WHAT IS REQUIRED
Please keep pictures out of the copy, and print exactly the lines from the one containing "[217,242,320,257] [84,274,225,285] Result" through the end of the records.

● ● ●

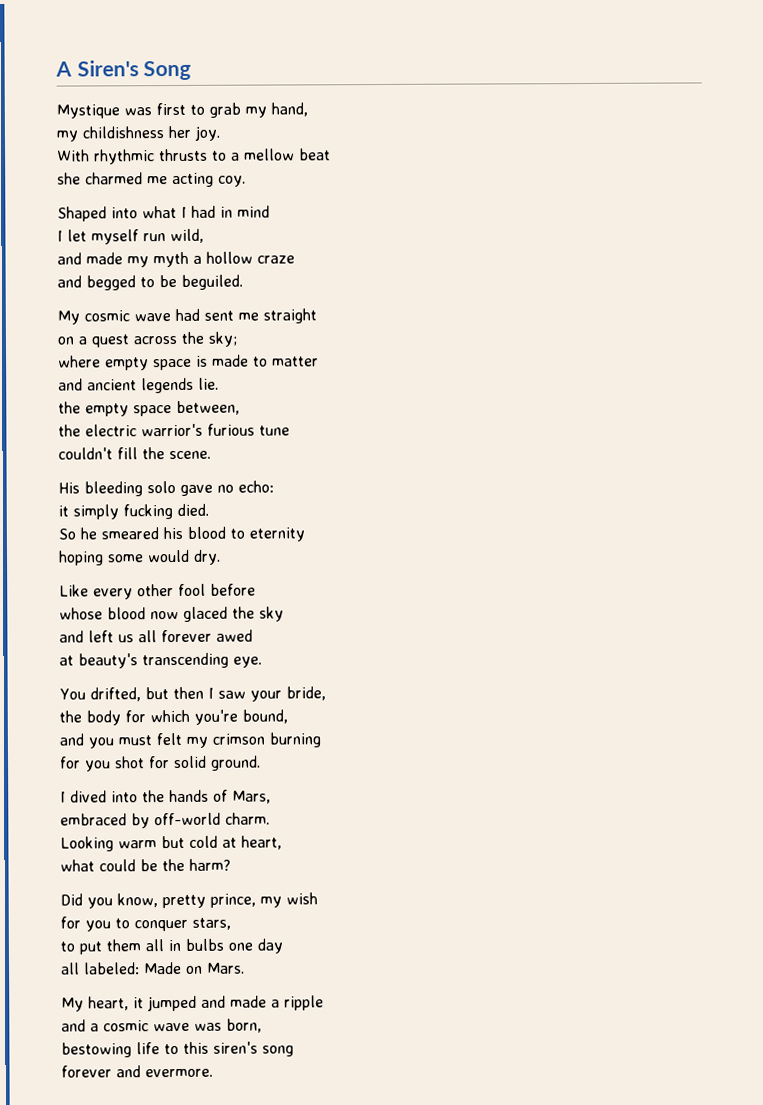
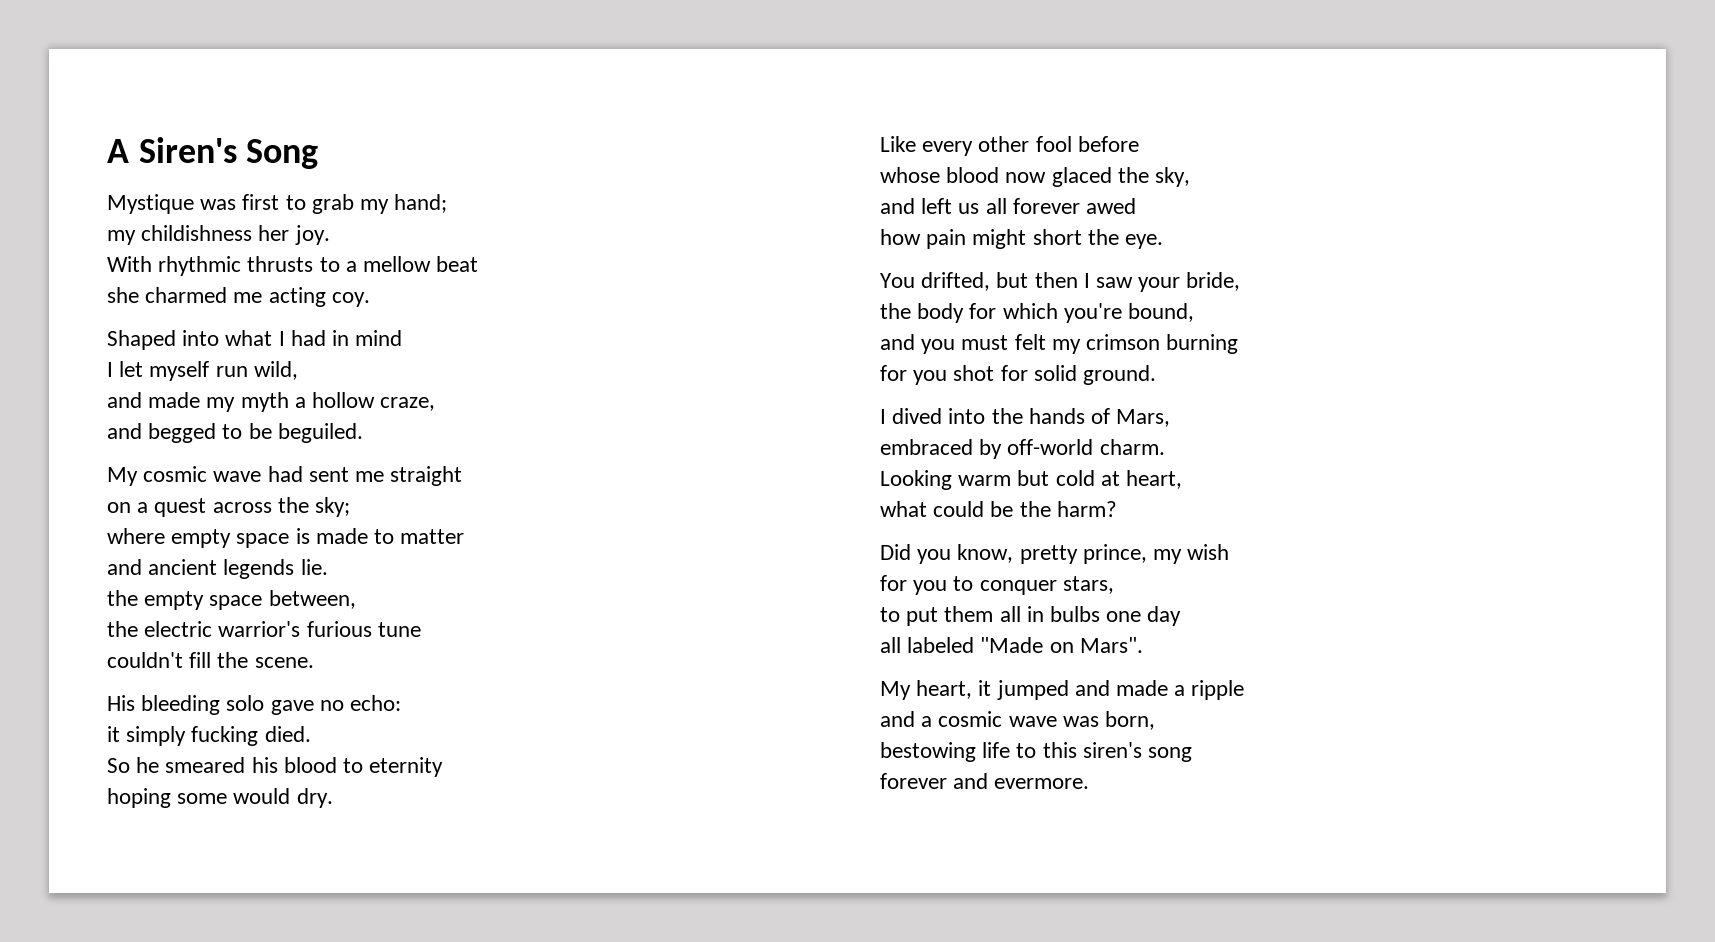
[271,102,308,117] hand, -> [394,194,448,213] hand;
[257,255,295,264] craze -> [380,397,436,411] craze,
[259,606,284,622] sky -> [1155,167,1191,187] sky,
[59,652,229,669] at beauty's transcending -> [880,229,1119,249] how pain might short the
[83,961,245,975] labeled: Made on Mars. -> [907,637,1143,653] labeled "Made on Mars".

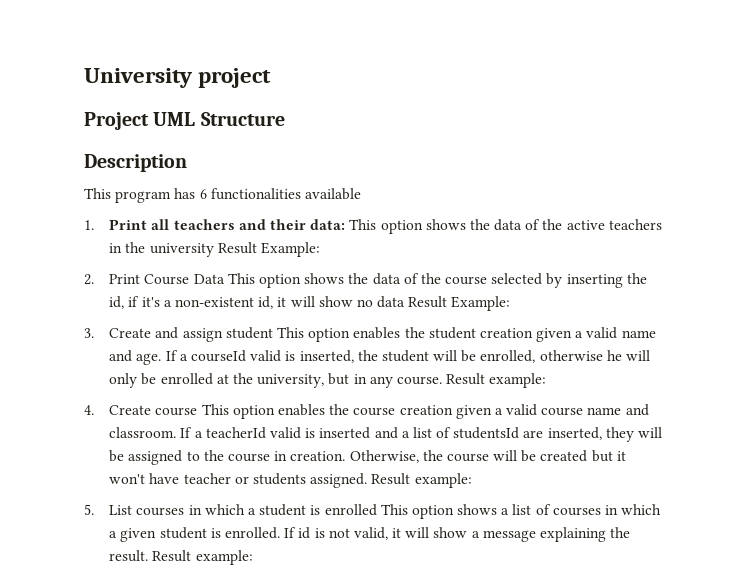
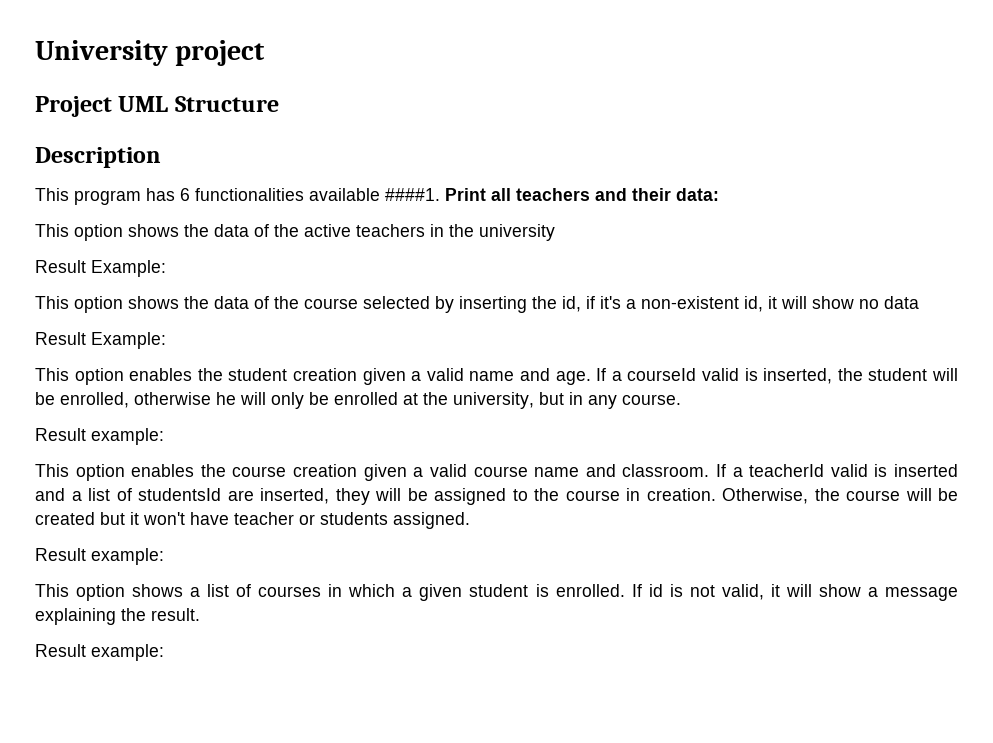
[84,220,94,230] // 1. -> [385,188,440,201] ####1.
(346, 224) none -> (719, 194) //
[217,242,320,257] [84,274,225,285] Result Example: // 2. Print Course Data -> [35,260,166,277] // Result Example: //
[408,296,511,311] [84,327,273,342] Result Example: // 3. Create and assign student -> [35,332,166,349] // Result Example: //
[446,373,547,388] [84,405,198,416] Result example: // 4. Create course -> [35,428,164,445] // Result example: //
[371,473,472,488] [84,504,377,516] Result example: // 5. List courses in which a student is enrolled -> [35,548,164,565] // Result example: //
(149, 556) none -> (200, 614) //

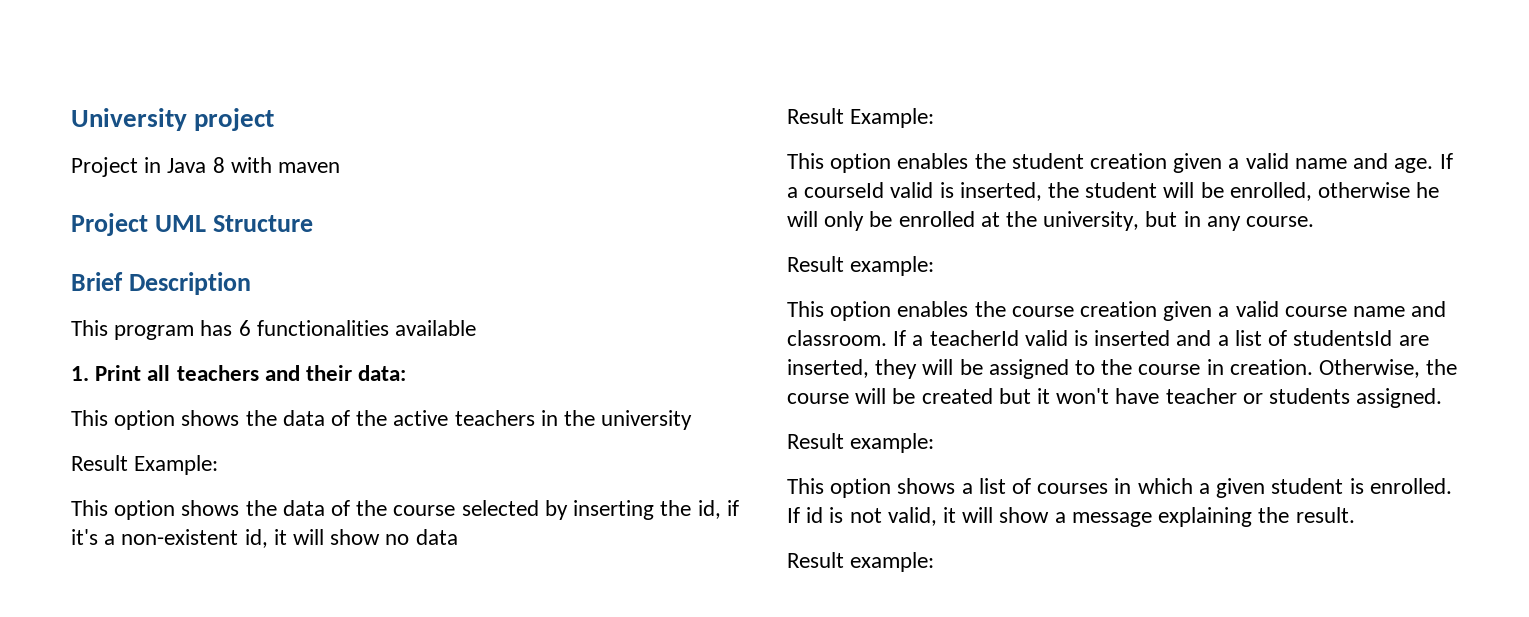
(266, 53) none -> [71,157,341,177] // Project in Java 8 with maven
(279, 104) none -> [71,272,123,291] Brief
[385,188,440,201] ####1. -> [71,366,89,381] // 1.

● ● ●

SOLUTION BELOW
[217,242,320,257] [84,274,225,285] Result Example: // 2. Print Course Data -> [35,260,166,277] // Result Example: //
[408,296,511,311] [84,327,273,342] Result Example: // 3. Create and assign student -> [35,332,166,349] // Result Example: //
[446,373,547,388] [84,405,198,416] Result example: // 4. Create course -> [35,428,164,445] // Result example: //
[371,473,472,488] [84,504,377,516] Result example: // 5. List courses in which a student is enrolled -> [35,548,164,565] // Result example: //
(149, 556) none -> (200, 614) //

(266, 53) none -> [71,157,341,177] // Project in Java 8 with maven
(279, 104) none -> [71,272,123,291] Brief
[385,188,440,201] ####1. -> [71,366,89,381] // 1.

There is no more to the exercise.